Depois de muita pesquisa, os médicos já sabem que o efeito das células-tronco é mais promissor, quando a doença ainda está no começo.
"Aqueles outros que já estão na fase progressiva já têm sequelas. E esses pacientes na fase precoce não têm sequelas. Então, o transplante interrompendo o surto, leva o paciente a ter uma vida praticamente normal. Esse é o objetivo desse projeto novo", explica o hematologista.
Diego e Tatiana estão muito contentes com o resultado, mas, nem por isso esquecem como foi difícil aceitar a idéia de se tornar uma ‘cobaia’ humana. “Eu ficava na dúvida, mas ao mesmo tempo eu falava: ‘já não tenho mais injeção, já estou na última, não tive melhora nenhuma. Então, melhor eu fazer o transplante mesmo’", declara Diego.

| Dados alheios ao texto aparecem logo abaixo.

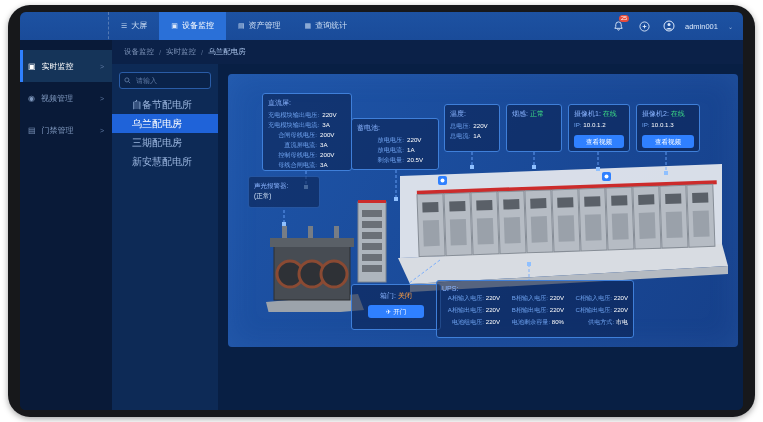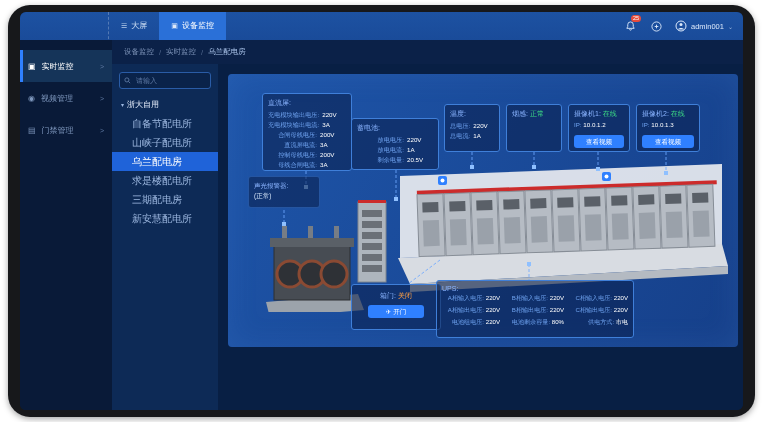--- a/index.html
+++ b/index.html
@@ -112,6 +112,10 @@
       <div class="tab active">
         <span class="tab-icon">▣</span>
         <span>设备监控</span>
+      </div>
+      <div class="tab">
+        <span class="tab-icon">▤</span>
+        <span>资产管理</span>
       </div>
     </div>
     <div class="header-right">

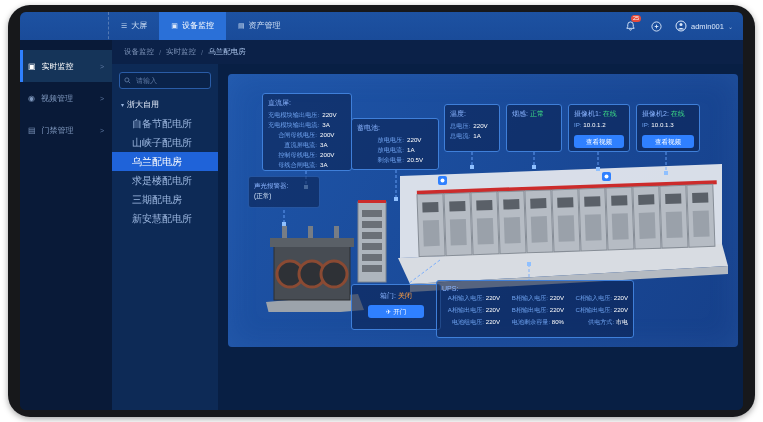--- a/index.html
+++ b/index.html
@@ -116,6 +116,10 @@
       <div class="tab">
         <span class="tab-icon">▤</span>
         <span>资产管理</span>
+      </div>
+      <div class="tab">
+        <span class="tab-icon">▦</span>
+        <span>查询统计</span>
       </div>
     </div>
     <div class="header-right">

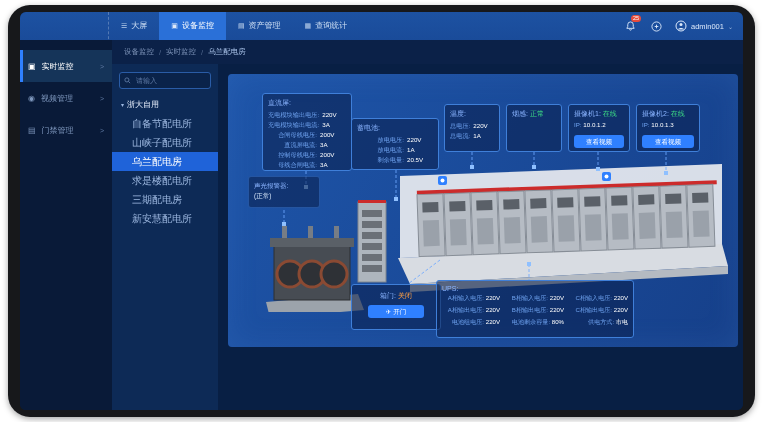--- a/index.html
+++ b/index.html
@@ -23,7 +23,7 @@
   .hbtn{position:relative;width:14px;height:14px;display:flex;align-items:center;justify-content:center;cursor:pointer;}
   .badge{position:absolute;top:-4px;left:8px;background:#e74c3c;color:#fff;font-size:5.5px;
        line-height:7px;padding:0 2px;border-radius:4px;}
-  .user{display:flex;align-items:center;gap:4px;color:#dce9fb;font-size:7.5px;cursor:pointer;}
+  .user{display:flex;align-items:center;gap:10px;color:#dce9fb;font-size:7.5px;cursor:pointer;}
   .caret{font-size:6px;color:#9fb9e0;}
 
   

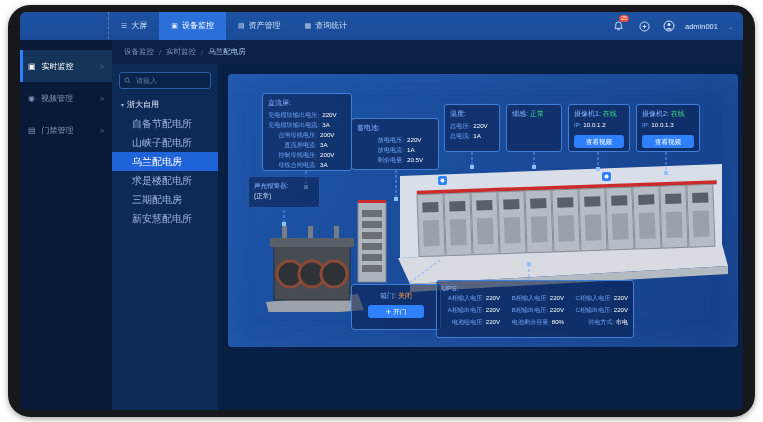--- a/index.html
+++ b/index.html
@@ -180,10 +180,6 @@
         <path d="M15 15l6 6" stroke="#5f7aa5" stroke-width="3"></path>
       </svg>
       <input placeholder="请输入" style="">
-    </div>
-    <div class="tree-root">
-      <span class="tw">▾</span>
-      <span>浙大自用</span>
     </div>
     <div class="tree-item">自备节配电所</div>
     <div class="tree-item">山峡子配电所</div>

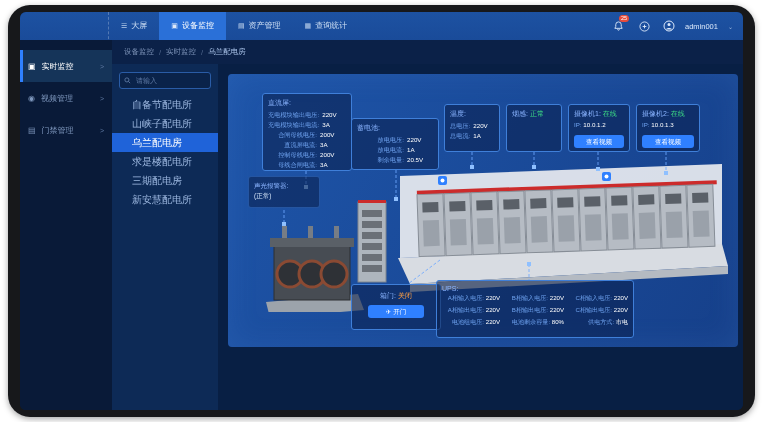--- a/index.html
+++ b/index.html
@@ -182,7 +182,6 @@
       <input placeholder="请输入" style="">
     </div>
     <div class="tree-item">自备节配电所</div>
-    <div class="tree-item">山峡子配电所</div>
     <div class="tree-item selected">乌兰配电房</div>
     <div class="tree-item">求是楼配电所</div>
     <div class="tree-item">三期配电房</div>

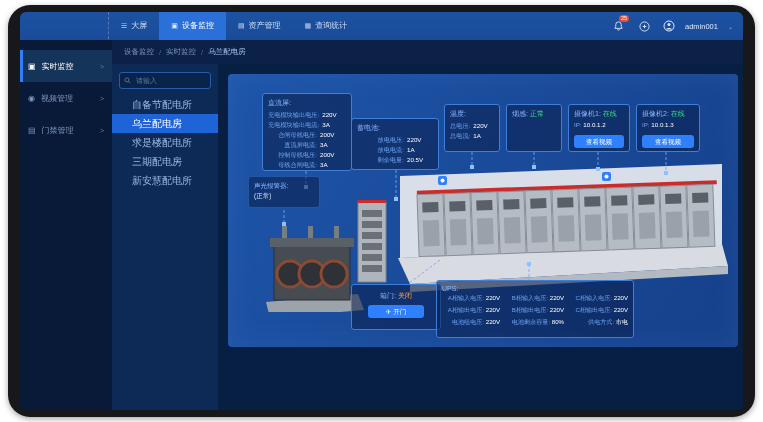--- a/index.html
+++ b/index.html
@@ -183,7 +183,6 @@
     </div>
     <div class="tree-item">自备节配电所</div>
     <div class="tree-item selected">乌兰配电房</div>
-    <div class="tree-item">求是楼配电所</div>
     <div class="tree-item">三期配电房</div>
     <div class="tree-item">新安慧配电所</div>
   </div>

Para Tatiana também, era arriscar ou passar a vida sofrendo restrições alimentares e tomando altas doses de insulina diariamente. "Minha cabeça ficou fervendo. Eu não conseguia pensar em mais nada. Eu fui à minha médica de novo para saber o que ela achava, mas ninguém podia falar nada, é uma coisa muito séria para você dar uma opinião que pode mudar a sua vida completamente", conta a jovem.
E ainda tinha que escolher entre dois protocolos de pesquisa: o mais usado, com quimioterapia para zerar o sistema imunológico - o que sempre representa um risco para o paciente - e a novíssima experiência com células-tronco mesenquimais, que acabou sendo a opção de Tatiana.

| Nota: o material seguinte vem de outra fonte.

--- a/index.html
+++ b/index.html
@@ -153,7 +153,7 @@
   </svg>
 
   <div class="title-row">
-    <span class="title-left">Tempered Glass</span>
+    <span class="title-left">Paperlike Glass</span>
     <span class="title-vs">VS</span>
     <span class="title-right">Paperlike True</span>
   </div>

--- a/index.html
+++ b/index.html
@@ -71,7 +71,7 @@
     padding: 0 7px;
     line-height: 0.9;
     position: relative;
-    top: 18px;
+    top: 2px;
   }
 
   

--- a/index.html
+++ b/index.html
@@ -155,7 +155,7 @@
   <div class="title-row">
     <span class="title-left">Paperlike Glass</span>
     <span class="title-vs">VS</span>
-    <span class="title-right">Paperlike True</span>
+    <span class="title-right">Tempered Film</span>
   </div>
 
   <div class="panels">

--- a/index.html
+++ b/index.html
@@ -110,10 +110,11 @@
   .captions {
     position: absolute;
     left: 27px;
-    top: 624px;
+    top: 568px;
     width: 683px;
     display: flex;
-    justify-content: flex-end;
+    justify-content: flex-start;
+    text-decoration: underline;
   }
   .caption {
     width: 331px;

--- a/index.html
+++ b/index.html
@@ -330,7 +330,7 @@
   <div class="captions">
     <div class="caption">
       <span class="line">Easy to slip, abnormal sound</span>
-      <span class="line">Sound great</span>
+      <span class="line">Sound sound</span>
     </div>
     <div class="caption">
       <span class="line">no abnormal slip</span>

“O protocolo são oito infusões, e eu já fiz essas oito. Então, eu estou em avaliação, mas eles também querem que eu faça mais, porque eles estão vendo que está tendo resultado, porque está baixando a dose. Então, se eu fizer mais, de repente vou poder baixar ainda mais as doses e parar de tomar a insulina", revela a jovem.
As células-tronco mesenquimais existem em vários tecidos como na gordura e na parede dos vasos. Além do poder de regeneração, os médicos também pesquisam a capacidade que elas teriam de regular o sistema imunológico a ponto de evitar a rejeição.

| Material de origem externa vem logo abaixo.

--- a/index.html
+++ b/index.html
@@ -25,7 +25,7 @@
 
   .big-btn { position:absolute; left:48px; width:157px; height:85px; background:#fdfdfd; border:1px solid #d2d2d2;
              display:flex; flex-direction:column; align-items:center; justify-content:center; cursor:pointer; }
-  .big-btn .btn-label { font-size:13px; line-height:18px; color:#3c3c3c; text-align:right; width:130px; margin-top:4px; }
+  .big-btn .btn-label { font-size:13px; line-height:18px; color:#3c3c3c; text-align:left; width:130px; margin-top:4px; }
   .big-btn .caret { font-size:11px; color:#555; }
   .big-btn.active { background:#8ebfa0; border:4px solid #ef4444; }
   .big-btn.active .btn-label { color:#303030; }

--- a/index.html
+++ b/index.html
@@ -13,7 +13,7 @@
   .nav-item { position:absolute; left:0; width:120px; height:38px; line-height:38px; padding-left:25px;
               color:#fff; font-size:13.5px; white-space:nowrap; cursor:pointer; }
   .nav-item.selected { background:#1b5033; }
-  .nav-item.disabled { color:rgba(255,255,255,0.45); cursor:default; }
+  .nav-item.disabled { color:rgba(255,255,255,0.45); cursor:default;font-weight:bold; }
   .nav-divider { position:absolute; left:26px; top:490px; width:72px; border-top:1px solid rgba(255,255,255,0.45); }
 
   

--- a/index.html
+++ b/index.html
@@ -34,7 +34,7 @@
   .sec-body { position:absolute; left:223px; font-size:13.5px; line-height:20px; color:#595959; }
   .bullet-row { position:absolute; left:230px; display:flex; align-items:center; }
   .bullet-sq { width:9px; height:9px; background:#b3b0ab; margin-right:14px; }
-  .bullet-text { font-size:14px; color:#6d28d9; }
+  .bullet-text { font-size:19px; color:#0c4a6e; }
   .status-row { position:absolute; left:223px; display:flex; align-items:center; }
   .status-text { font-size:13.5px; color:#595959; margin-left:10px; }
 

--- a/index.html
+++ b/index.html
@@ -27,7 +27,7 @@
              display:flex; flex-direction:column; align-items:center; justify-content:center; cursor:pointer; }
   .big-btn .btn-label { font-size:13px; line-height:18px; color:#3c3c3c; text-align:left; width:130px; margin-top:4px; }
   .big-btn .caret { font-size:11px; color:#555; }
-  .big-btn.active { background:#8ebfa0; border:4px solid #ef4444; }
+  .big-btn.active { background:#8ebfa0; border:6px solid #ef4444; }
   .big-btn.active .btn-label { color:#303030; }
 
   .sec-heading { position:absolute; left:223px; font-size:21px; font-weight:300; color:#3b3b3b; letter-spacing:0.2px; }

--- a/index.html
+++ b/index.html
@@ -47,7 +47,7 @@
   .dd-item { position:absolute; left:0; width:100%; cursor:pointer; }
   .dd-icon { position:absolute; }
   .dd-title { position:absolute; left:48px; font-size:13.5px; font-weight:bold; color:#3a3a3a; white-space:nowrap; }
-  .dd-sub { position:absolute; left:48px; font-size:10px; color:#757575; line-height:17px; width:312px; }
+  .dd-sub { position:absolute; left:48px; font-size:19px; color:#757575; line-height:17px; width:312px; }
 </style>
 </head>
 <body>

"O que nós fazemos é retirar da medula óssea e pode ser retirada de outros tecidos, mas no nosso projeto é da medula óssea. E a gente injeta a célula no paciente sem a quimioterapia. Essa que é a grande vantagem", explica o hematologista Júlio Voltarelli, USP.
A irmã gêmea de Tatiana, que doou a medula para a irmã, acabou ganhando destaque no grupo de pesquisa, porque a quantidade de células mesenquimais que se reproduziram em laboratório surpreendeu os médicos.
"Geralmente, quem doava era pai. Como eu sou uma pessoa mais nova, a tendência é ela se reproduzir mais. Então, a minha irmã fez oito infusões e, como sobraram bastantes células, eles pediram para eu doar para outro paciente”, diz Juliana que aceitou doar mais células
É uma revolução em curso. Para ver o que acontecia no organismo de Tatiana, os médicos fizeram uma cintilografia, e essa imagem rara entrou para a história. A expectativa era ver as células-tronco concentradas no pâncreas, o órgão que mais sofre com o diabetes.
Mas elas aparecem mais nos rins e principalmente nos pulmões. É que Tatiana tem asma e a inflamação provocada pela doença pode ter atraído as células-tronco que tem uma vocação anti-inflamatória.
"É isso o que a gente está fazendo: tentando entender esses mecanismos de como a célula mesenquimal estimula outra célula para ela se diferenciar e ter a capacidade de regenerar o tecido", aponta a bióloga Maristela Orellana, da USP.
"Isso agora vai demandar um estudo muito grande, onde nós vamos comparar células-tronco de diferentes fontes, de cordão umbilical, de tecido adiposo, de polpa dentária, de sangue menstrual, e ver qual é a vocação de cada uma para formar tecido. E isso vai ser um passo importante para a gente poder usar em futuras terapias", declara a geneticista Mayana Zatz, da USP.